The Mechanics of Learning

import torch

Learning is just parameter estimation

  • Given
    • input data
    • corresponding desired outputs (ground truth)
    • initial values for the weights
  • The model is fed input data (forward pass)
  • A measure of the error is evaluated by comparing the resulting outputs to the ground truth
  • In order to optimize the parameter of the model (its weights)
    • The change in the error following a unit change in weights (that is, the gradient of the error with respect to the parameters) is computed using the chain rule for the derivative of a composite function (backward pass)
    • The value of the weights is then updated in the direction that leads to a decrease in the error
    • The procedure is repeated until the error, evaluated on unseen data, falls below an acceptable level.

A simple linear model

t_c = w * t_u + b
  • w: weight, tells us how much a given input influence the outputs.
  • b: bias, tells us what the output would be if inputs were zero.

Now we need to estimate w and b, the parameters in our model, based on the data we have. We must do it so that temperatures we obtain from running the unknown temperatures t_u through the model are close to temperatures we actually measured in Celsius (t_c). That sounds like fitting a line through a set of measurements!

Let’s flesh it out again:

  • we have a model with some unknown parameters, and we need to estimate those parameters so that the error between predicted outputs and measured values is as low as possible.
  • We need to exactly define a measure of the error. Such a measure, which we refer to as the loss function, should be high if the error is high and should ideally be as low as possible for a perfect match.
  • Our optimization process should therefore aim at finding w and b so that the loss function is at a minimum.

Modeling with PyTorch

We can define the model as a python function:

def model(t_u, w, b):
    t_u: input tensor
    w: weight parameter
    b: bias parameter
    return w * t_u + b

For loss function we choose Mean Square Loss (building a tensor of differences, taking their square element-wise, and finally producing a scalar loss function by averaging all of the elements in the resulting tensor):

def loss_fn(t_p,t_c):
    squared_diffs = (t_p - t_c) ** 2
    return squared_diffs.mean()

Down along the gradient

We’ll optimize the loss function with respect to the parameters using the gradient descent algorithm, which is actually a very simple idea and scales up surprisingly well to large neural network models with mil- lions of parameters.

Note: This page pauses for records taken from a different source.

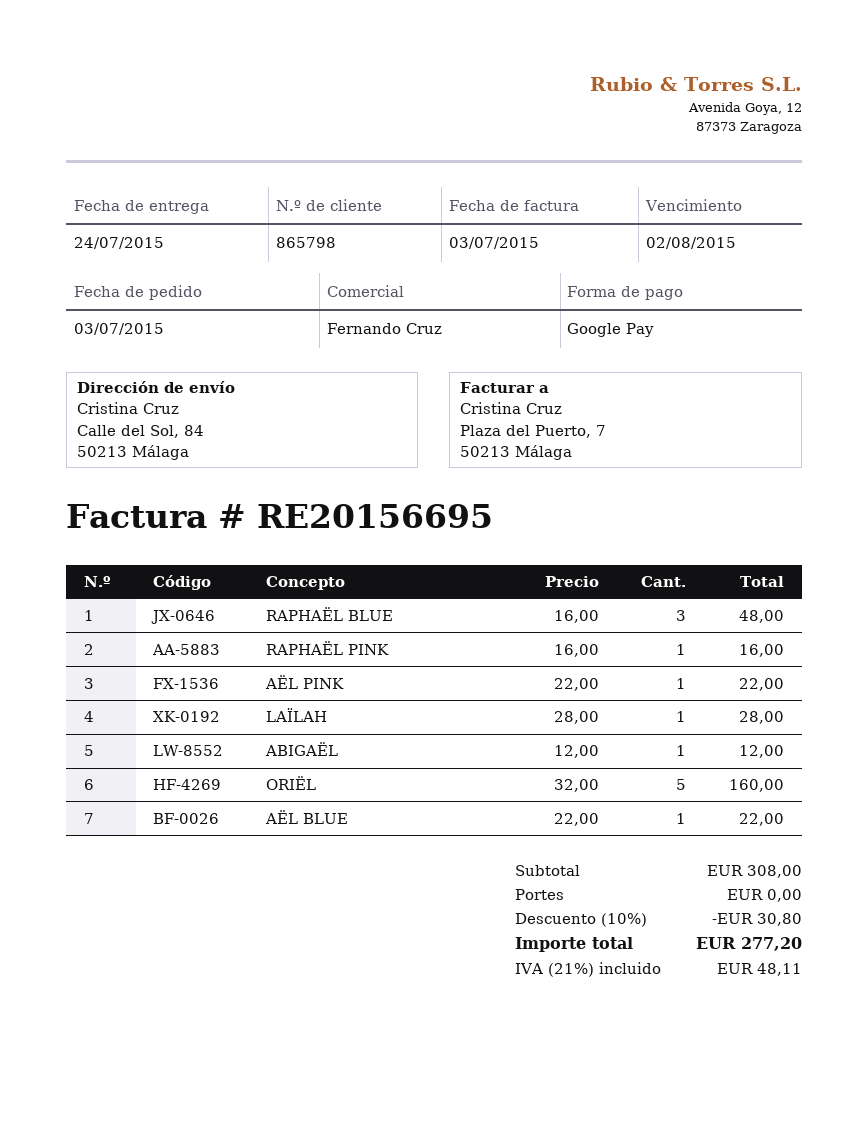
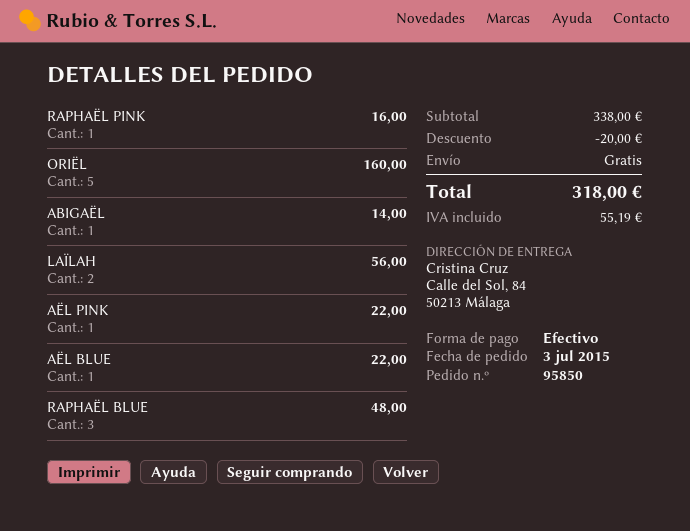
payment method: Google Pay -> cash
LAÏLAH: 1 for 28.00 -> 2 for 56.00
ABIGAËL: 1 for 12.00 -> 1 for 14.00
subtotal: 308.00 -> 338.00
discount: 30.80 -> 20.00
tax: 48.11 -> 55.19
total: 277.20 -> 318.00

params -= learning_rate * params.grad

PyTorch’s autograd

PyTorch provides a mechanisam called autograd: PyTorch tensors can remember where they come from, in terms of the operations and parent tensors that originated them, and they can automatically provide the chain of derivatives of such operations with respect to their inputs. This means

  • we won’t need to derive our model by hand 👏
  • given a forward expression, no matter how nested, PyTorch will automatically provide the gradient of that expression with respect to its input parameters 👏

Applying autograd

In order to activate autograd, we need to initialize the parameters tensor with requires_grad=True

params = torch.tensor([1.0, 0.0], requires_grad=True)

Using the grad attribute

requires_grad=True is telling PyTorch to track the entire family tree of tensors resulting from operations on params. In other words, any tensor that will have params as an ancestor will have access to the chain of functions that were called to get from params to that tensor. In case these functions are differentiable (and most PyTorch tensor operations will be), the value of the derivative will be automatically populated as a grad attribute of the params tensor.

In general, all PyTorch tensors have an attribute named grad. Normally, it’s None at the beginning:

params.grad is None

All we have to do to populate it is to start with a tensor with requires_grad set to True, then call the model and compute the loss, and then call backward() on the loss tensor:

loss = loss_fn(model(t_u, *params), t_c)

At this point, the grad attribute of params contains the derivatives of the loss with respect to each element of params.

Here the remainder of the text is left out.